(Task directions): What is needed is an exact copy of the records below, without the pictures.
※
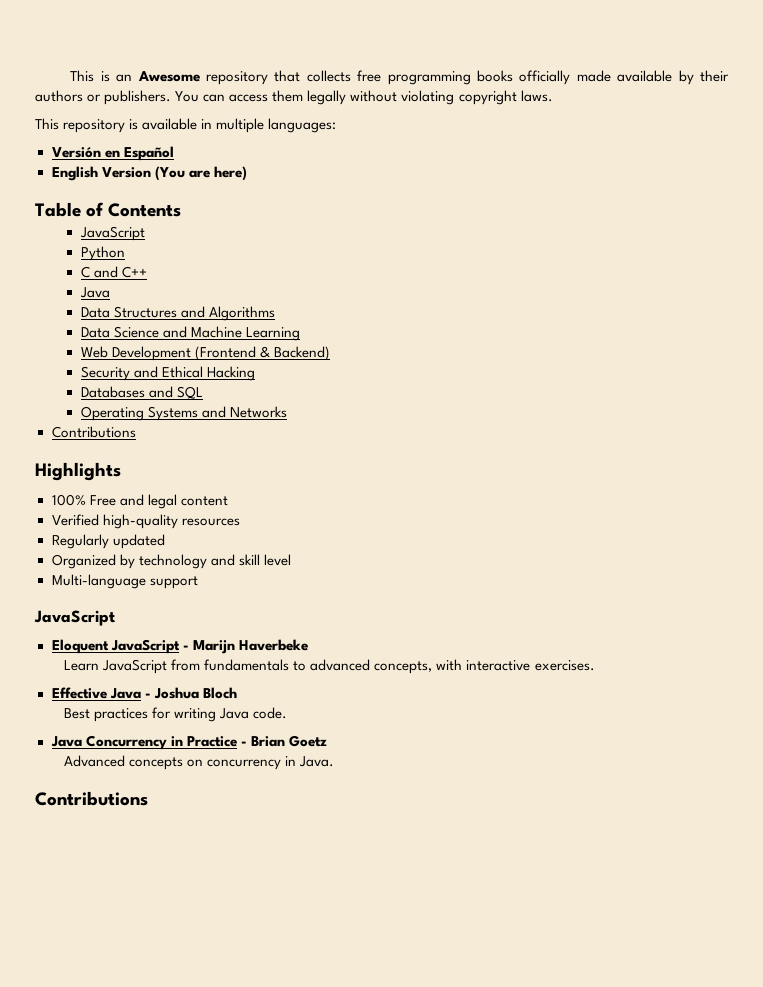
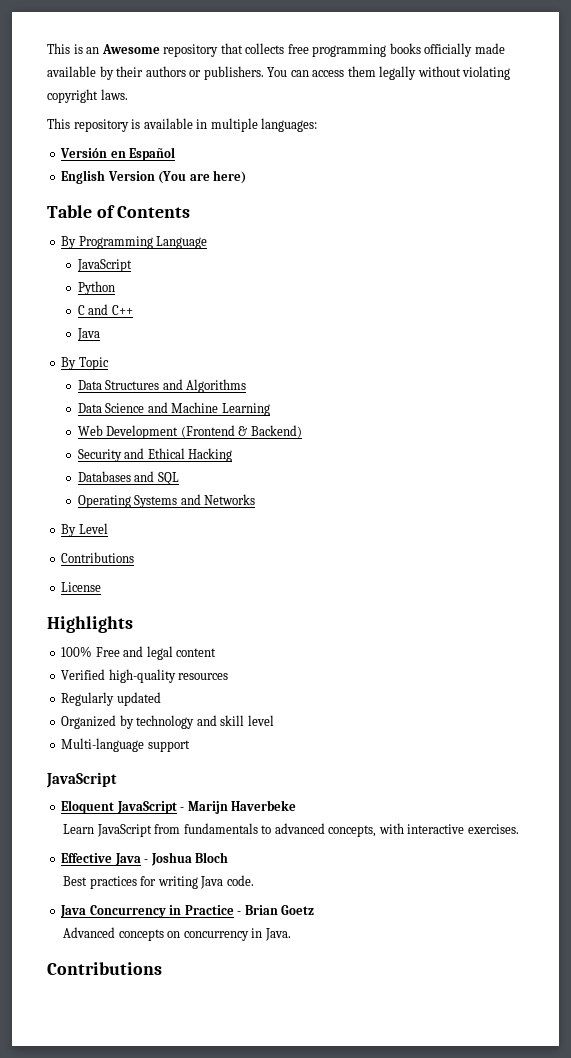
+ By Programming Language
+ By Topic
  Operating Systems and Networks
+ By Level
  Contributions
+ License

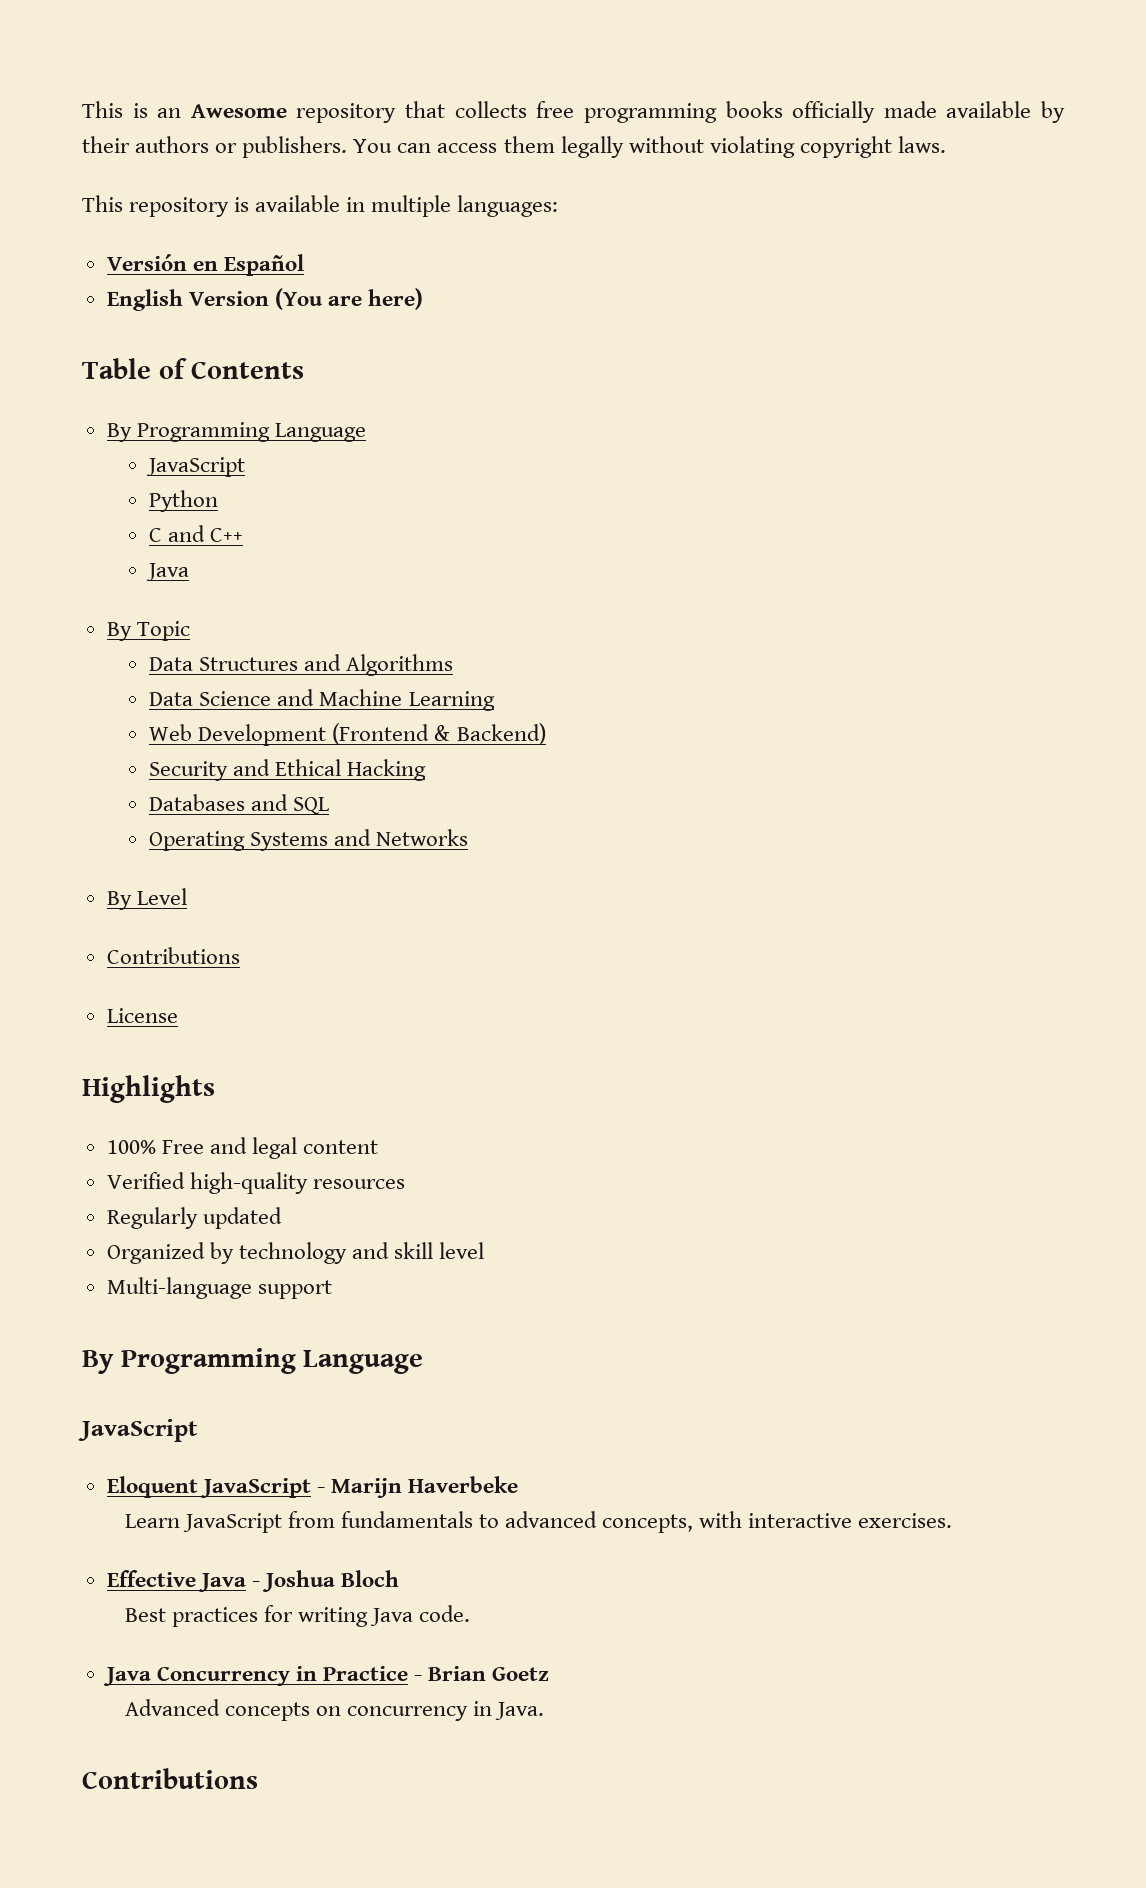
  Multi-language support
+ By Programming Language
※
(Solution for this exercise):
+ By Programming Language
+ By Topic
  Operating Systems and Networks
+ By Level
  Contributions
+ License

  Multi-language support
+ By Programming Language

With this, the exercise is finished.